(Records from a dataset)
◆ ◆ ◆ ◆
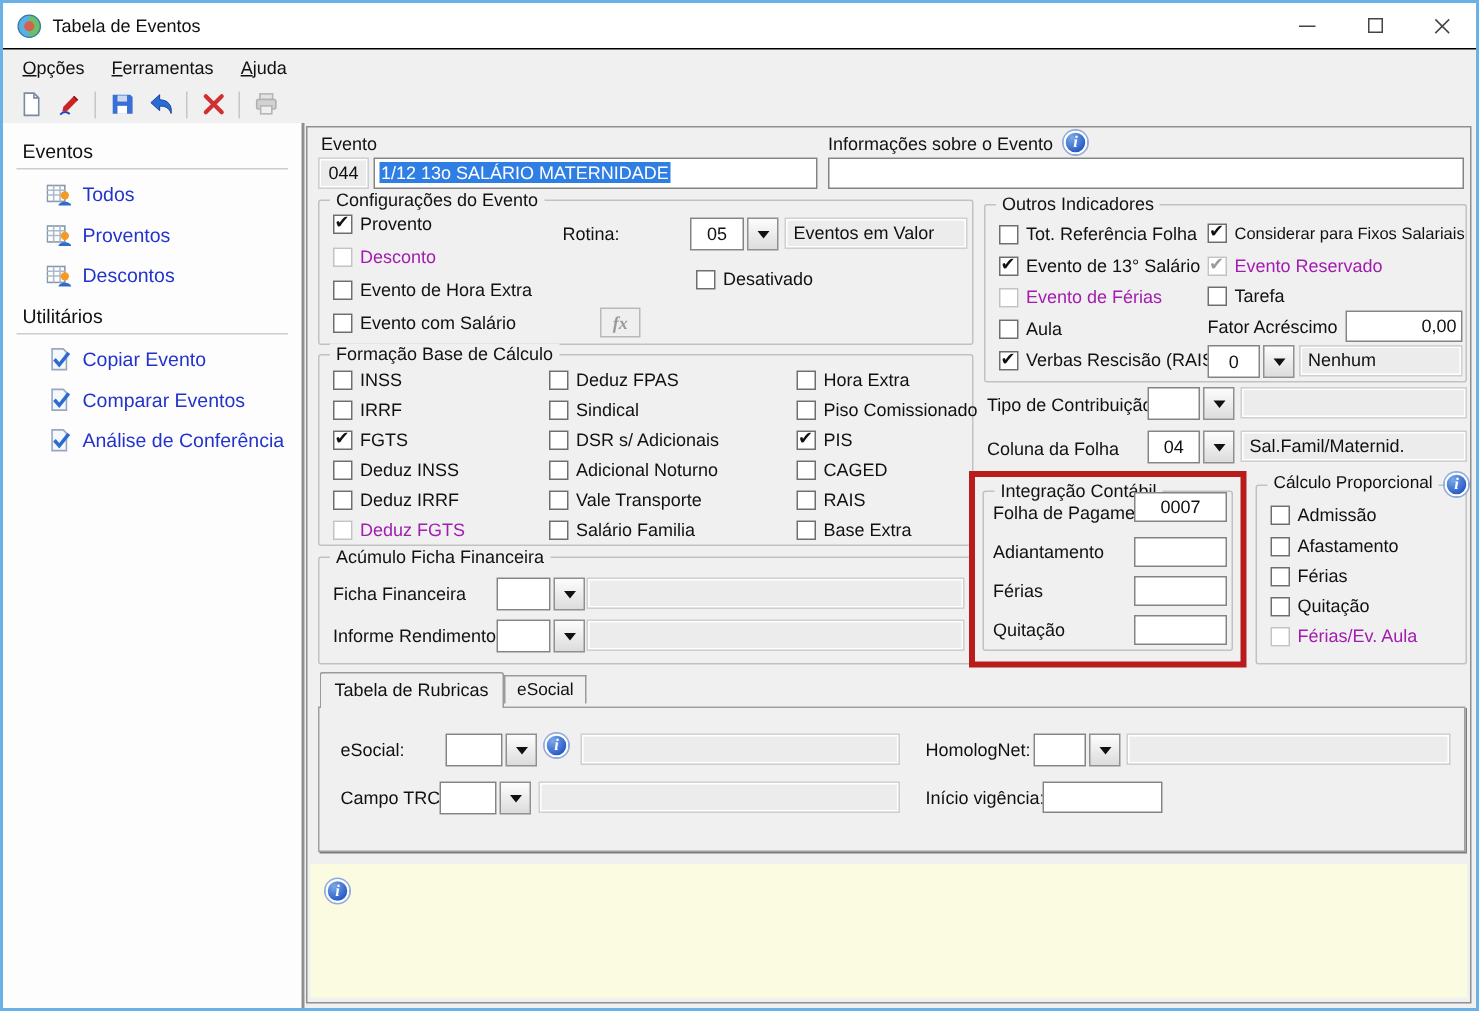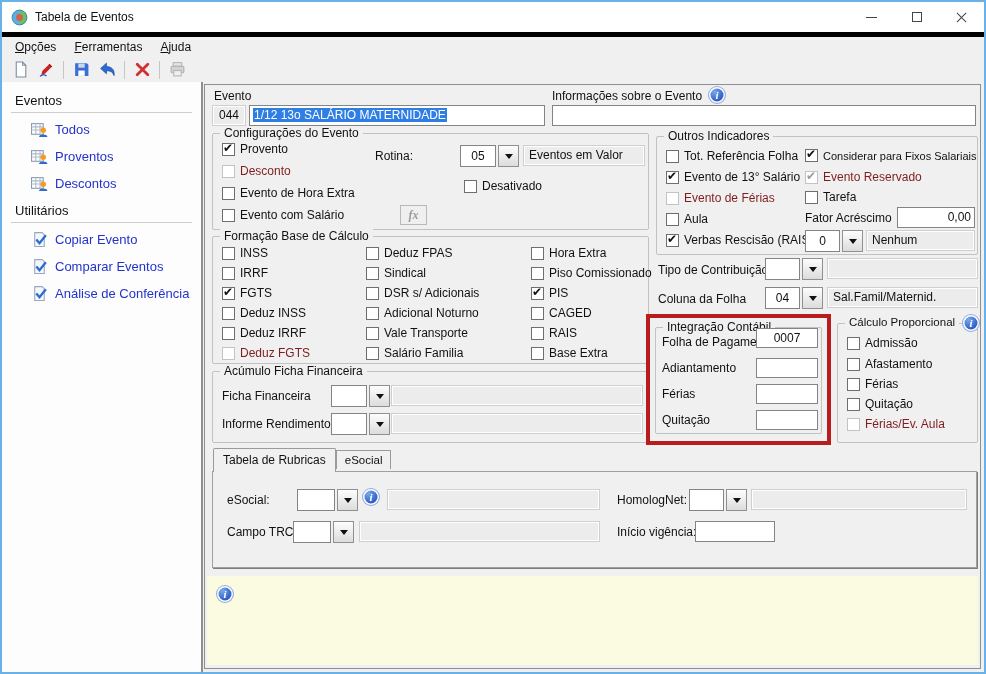--- a/index.html
+++ b/index.html
@@ -15,7 +15,7 @@
 .g-x{position:relative;width:13px;height:13px}
 .g-x::before,.g-x::after{content:"";position:absolute;left:6px;top:0;width:1px;height:13px;background:#444}
 .g-x::before{transform:rotate(45deg)}.g-x::after{transform:rotate(-45deg)}
-.menubar{position:absolute;left:0;top:30px;right:0;height:25px;background:#f0f0f0;display:flex;align-items:center;padding-left:4px;border-top:5px solid #000000}
+.menubar{position:absolute;left:0;top:30px;right:0;height:25px;background:#f0f0f0;display:flex;align-items:center;padding-left:4px;border-top:1px solid #000000}
 .mi{display:inline-block;padding:4px 9px;cursor:default}
 .mi::first-letter{text-decoration:underline}
 .toolbar{position:absolute;left:0;top:55px;right:0;height:25px;background:#f0f0f0;display:flex;align-items:center;padding-left:6px;gap:2px}

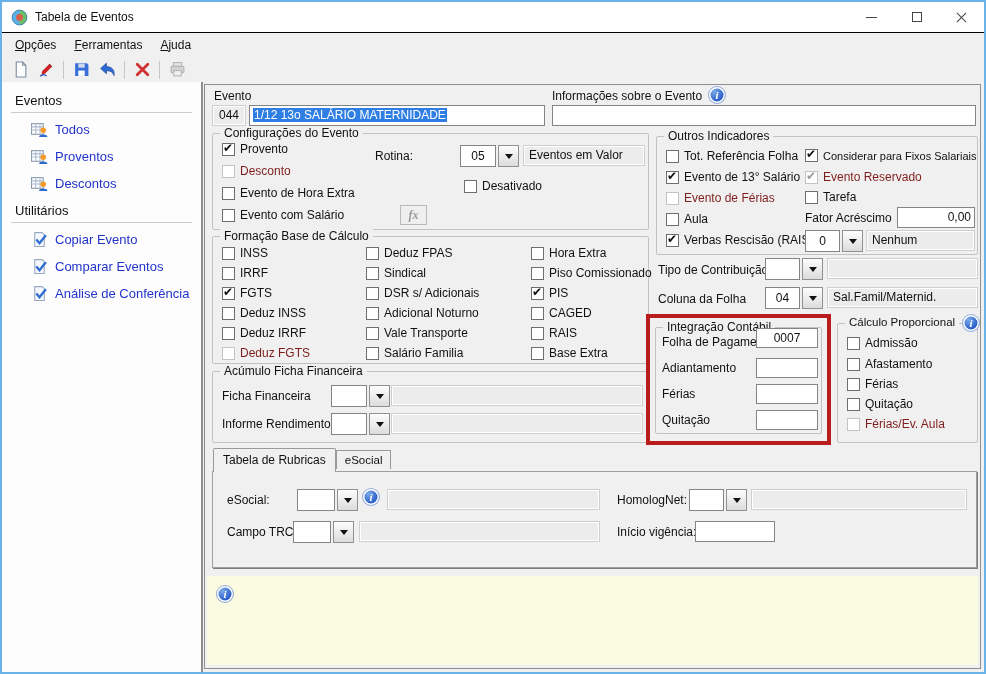--- a/index.html
+++ b/index.html
@@ -41,7 +41,7 @@
 .cb{position:absolute;display:flex;align-items:center;gap:5px;white-space:nowrap;cursor:default}
 .bx{width:13px;height:13px;background:#fff;border:1px solid #6e6e6e;position:relative;flex:none}
 .cb.checked .bx::after{content:"✔";position:absolute;left:0;top:-3px;font-size:12px;color:#111}
-.cb.disabled{color:#7f1d1d}
+.cb.disabled{color:#a21caf}
 .cb.disabled .bx{border-color:#c3c3c3}
 .cb.disabled.checked .bx::after{color:#9b9b9b}
 .info-icon{position:absolute;width:16px;height:16px;border-radius:50%;background:radial-gradient(circle at 35% 30%,#79aae8,#1c4ec4 75%);box-shadow:inset 0 0 0 1.5px #fff,0 0 0 1px #93aada;color:#fff;font:italic bold 11px "Liberation Serif",serif;display:flex;align-items:center;justify-content:center}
◆ ◆ ◆ ◆
▶ _Exercise details_
In the records above, how many lines hold the string "padding"? Only the number should be given.

▶ _Response to the exercise_
4